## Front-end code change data
====================
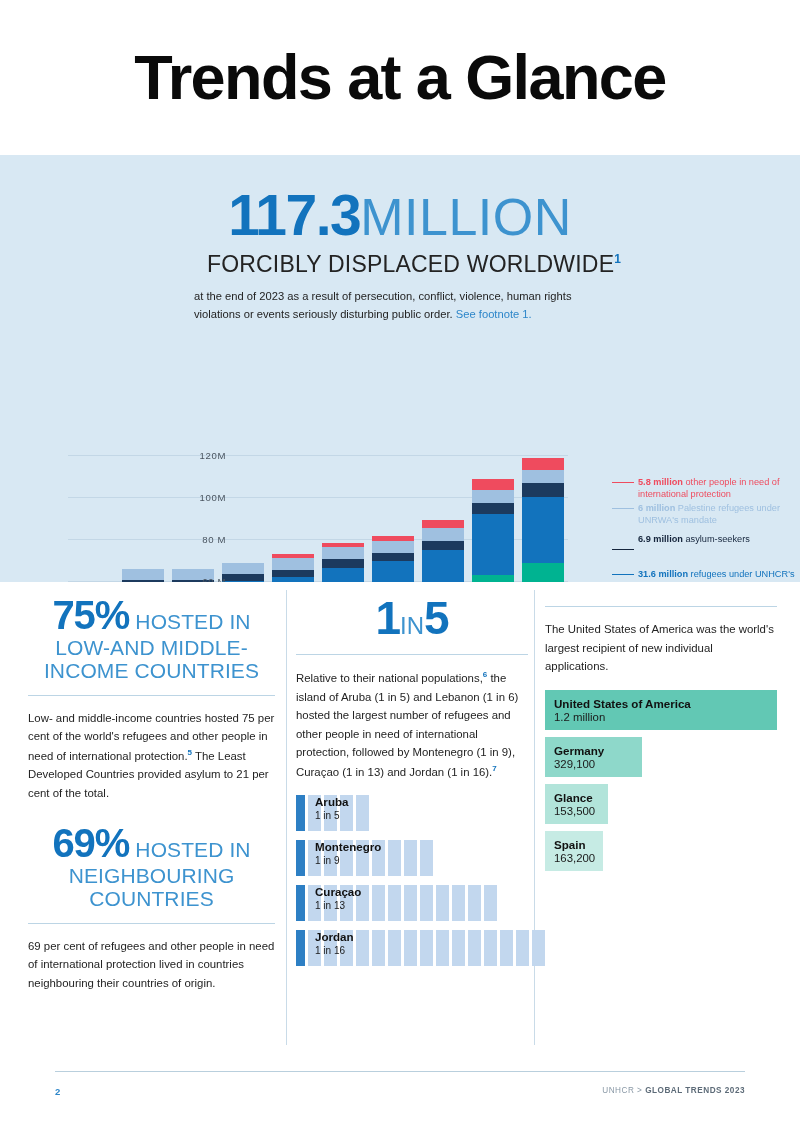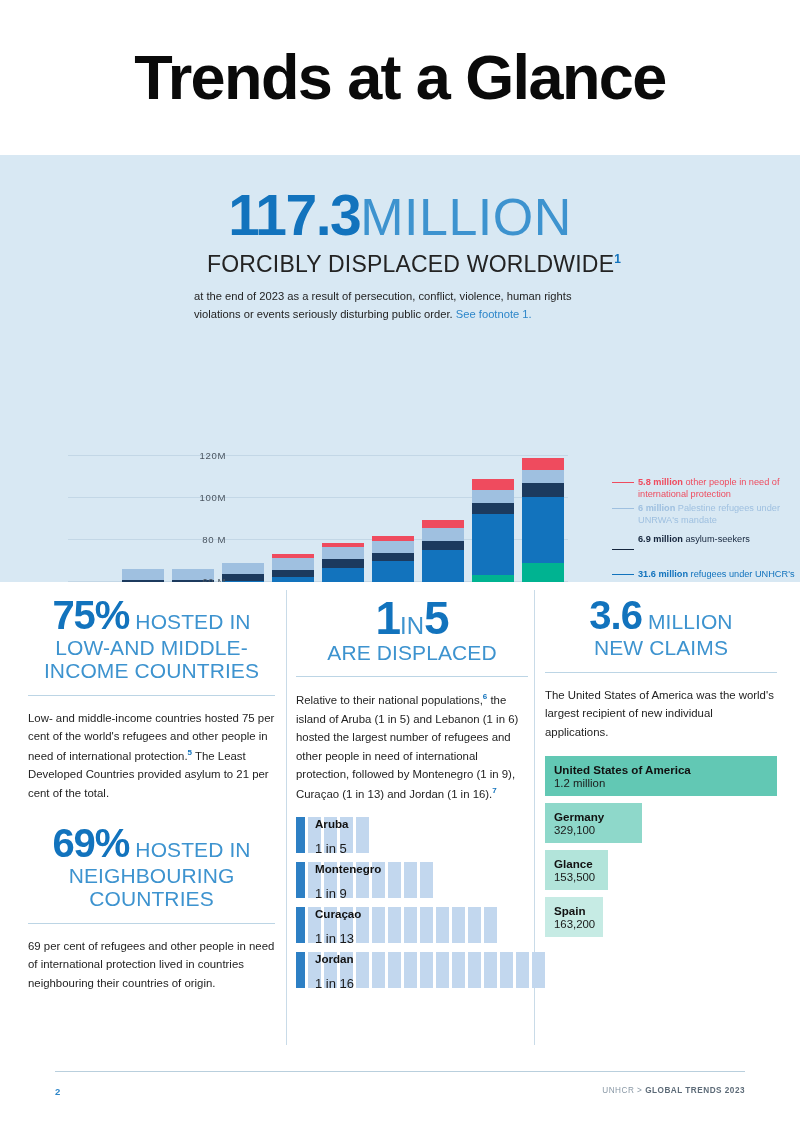--- a/index.html
+++ b/index.html
@@ -368,10 +368,6 @@
     </div>
 
     <div class="col col-c">
-      <div class="stat-head">
-        <span class="pct">3.6</span><span class="lbl"> MILLION</span>
-        <div class="lbl">NEW CLAIMS</div>
-      </div>
       <div class="hr"></div>
       <div class="body-txt">The United States of America was the world's largest recipient of new individual applications.</div>
       <div class="claims" id="claims">

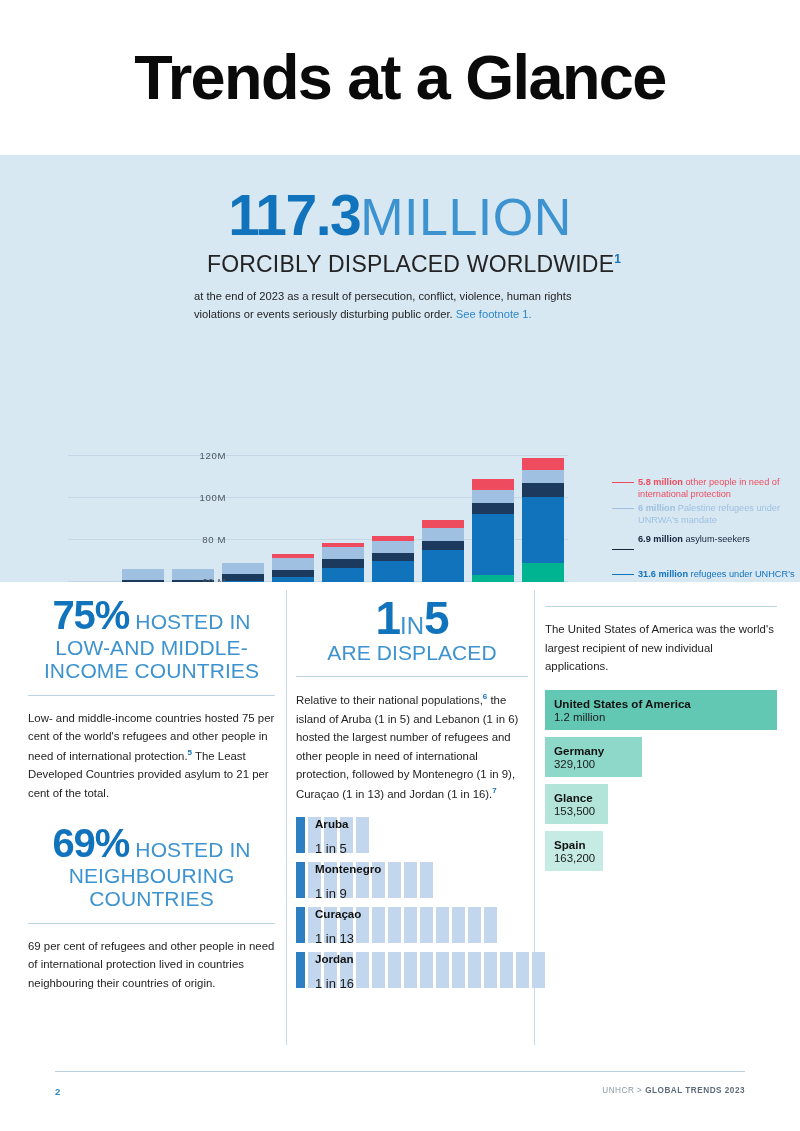--- a/index.html
+++ b/index.html
@@ -282,7 +282,6 @@
     <div class="col col-b">
       <div class="one-in">
         <span class="d">1</span><span class="in">IN</span><span class="d">5</span>
-        <div class="sub">ARE DISPLACED</div>
       </div>
       <div class="hr"></div>
       <div class="body-txt">

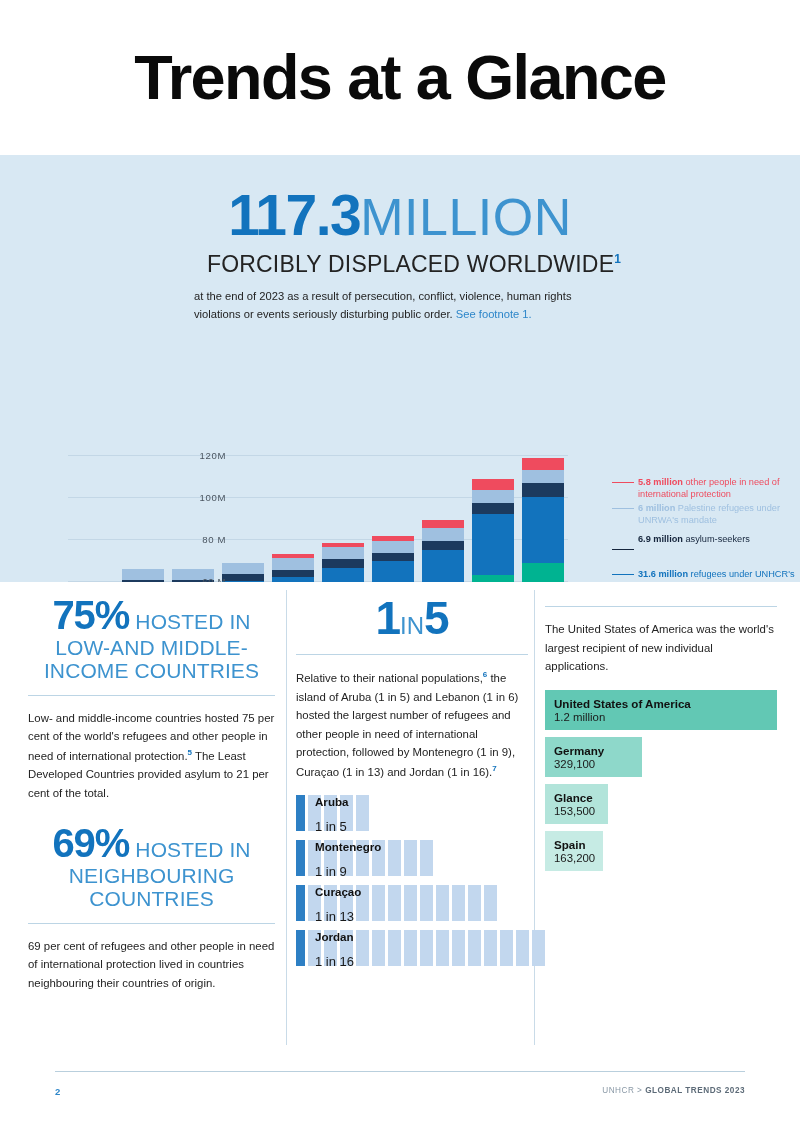--- a/index.html
+++ b/index.html
@@ -90,7 +90,7 @@
   .rb.first { background:#2d7fc4; width:9px; }
   .rtext { position:absolute; left:19px; top:0; line-height:1.2; }
   .rtext .rc { font-size:11.6px; font-weight:700; color:#111; display:block; }
-  .rtext .rv { font-size:13px; color:#1a1a1a; display:block; margin-top:10px; }
+  .rtext .rv { font-size:10px; color:#1a1a1a; display:block; margin-top:1px; }
 
   
   .claims { margin-top:14px; }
====================
## AIM OF THE TASK
Report, with no additional words, how many lines in the records above contain the word "color".

## YOUR SOLUTION
3